### Raw data
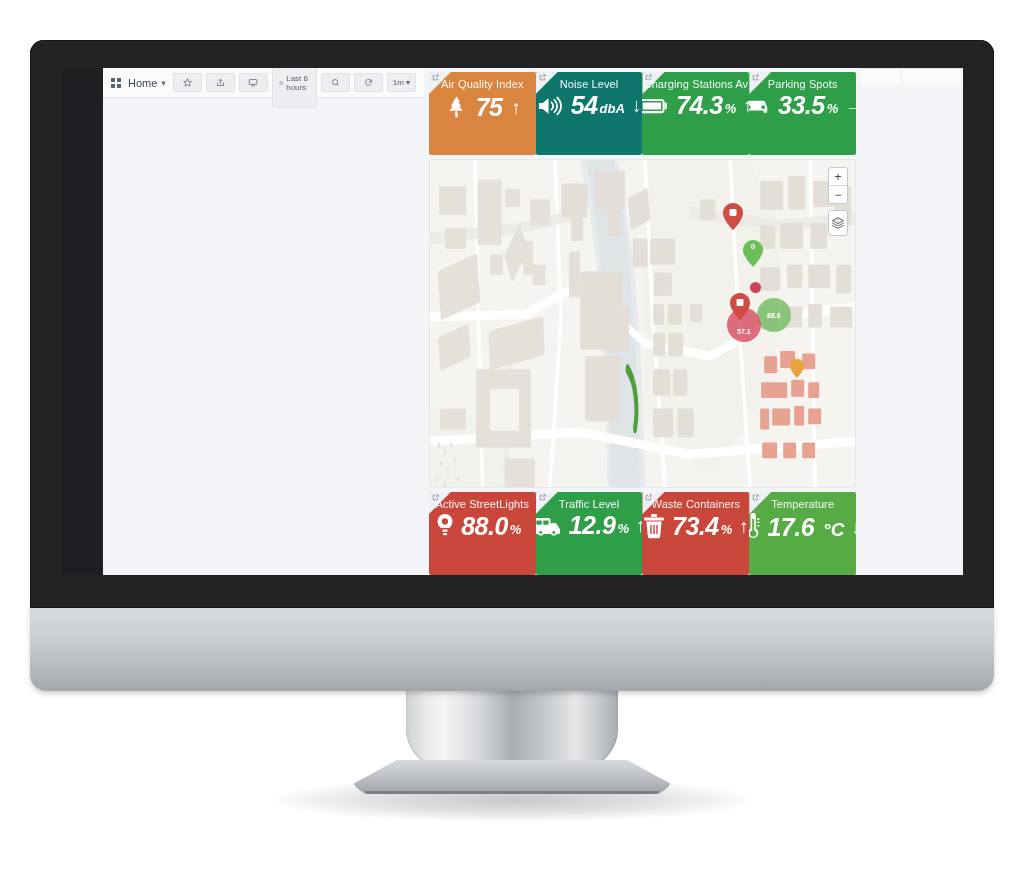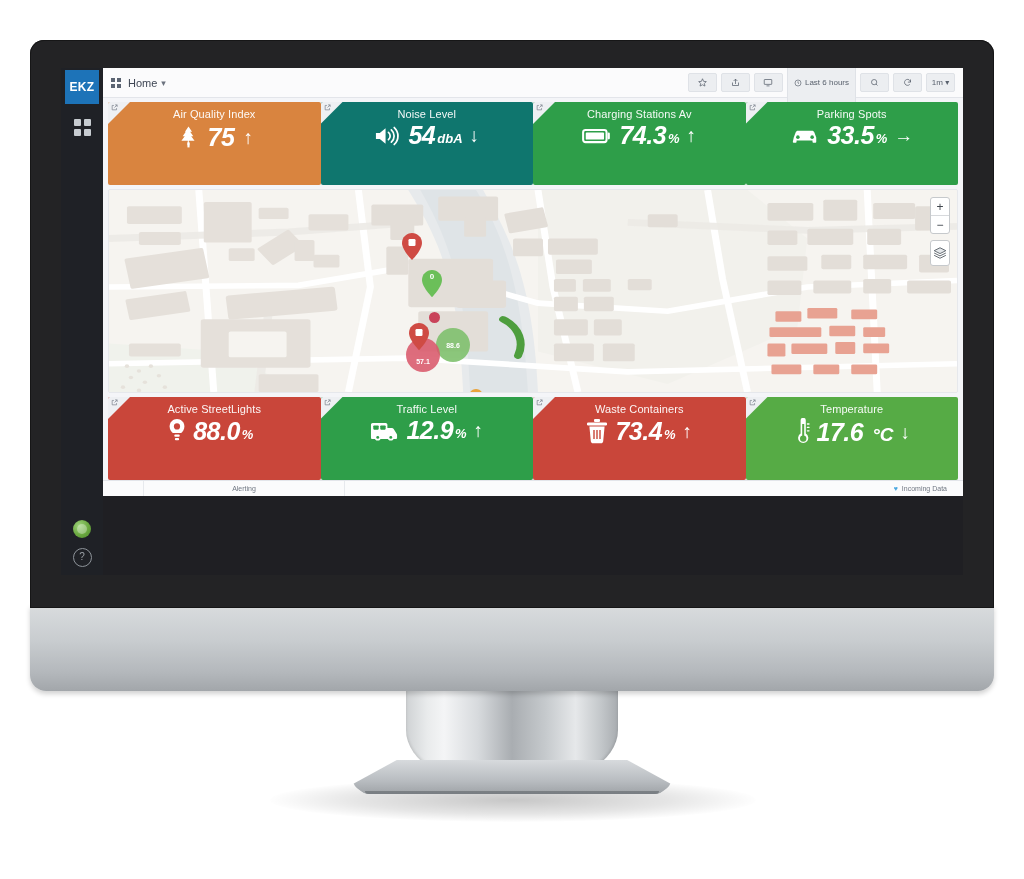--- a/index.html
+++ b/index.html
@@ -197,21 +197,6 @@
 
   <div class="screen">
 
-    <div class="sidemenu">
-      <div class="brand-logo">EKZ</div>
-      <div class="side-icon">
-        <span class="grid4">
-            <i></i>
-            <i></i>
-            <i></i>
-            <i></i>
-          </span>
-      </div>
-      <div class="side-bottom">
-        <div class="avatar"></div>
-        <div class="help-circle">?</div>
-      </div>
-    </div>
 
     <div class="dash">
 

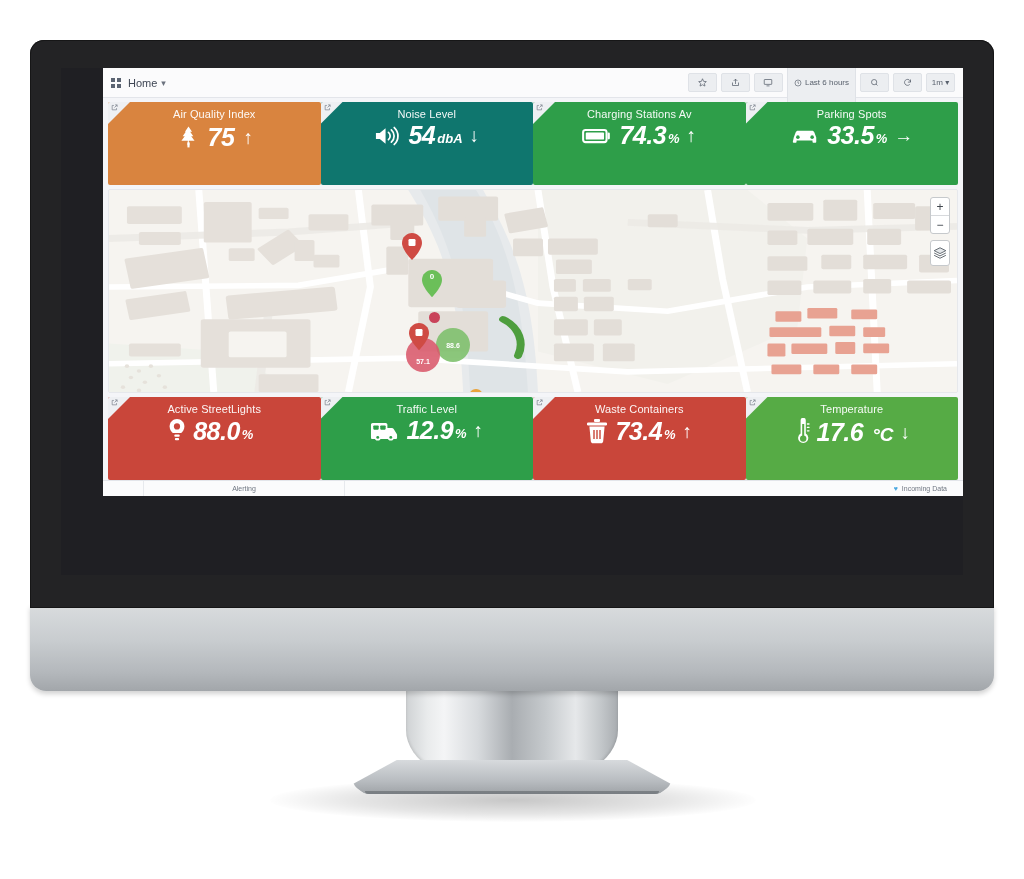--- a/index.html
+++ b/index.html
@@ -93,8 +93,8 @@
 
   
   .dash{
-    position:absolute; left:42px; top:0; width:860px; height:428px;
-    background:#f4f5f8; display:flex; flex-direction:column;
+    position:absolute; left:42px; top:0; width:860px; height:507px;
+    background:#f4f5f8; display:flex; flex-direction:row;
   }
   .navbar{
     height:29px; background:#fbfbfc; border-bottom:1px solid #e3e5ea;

### Activity
Filter the records for the word "background" and show every line that has it.

### Answer to the exercise
-    background:#f4f5f8; display:flex; flex-direction:column;
+    background:#f4f5f8; display:flex; flex-direction:row;
     height:29px; background:#fbfbfc; border-bottom:1px solid #e3e5ea;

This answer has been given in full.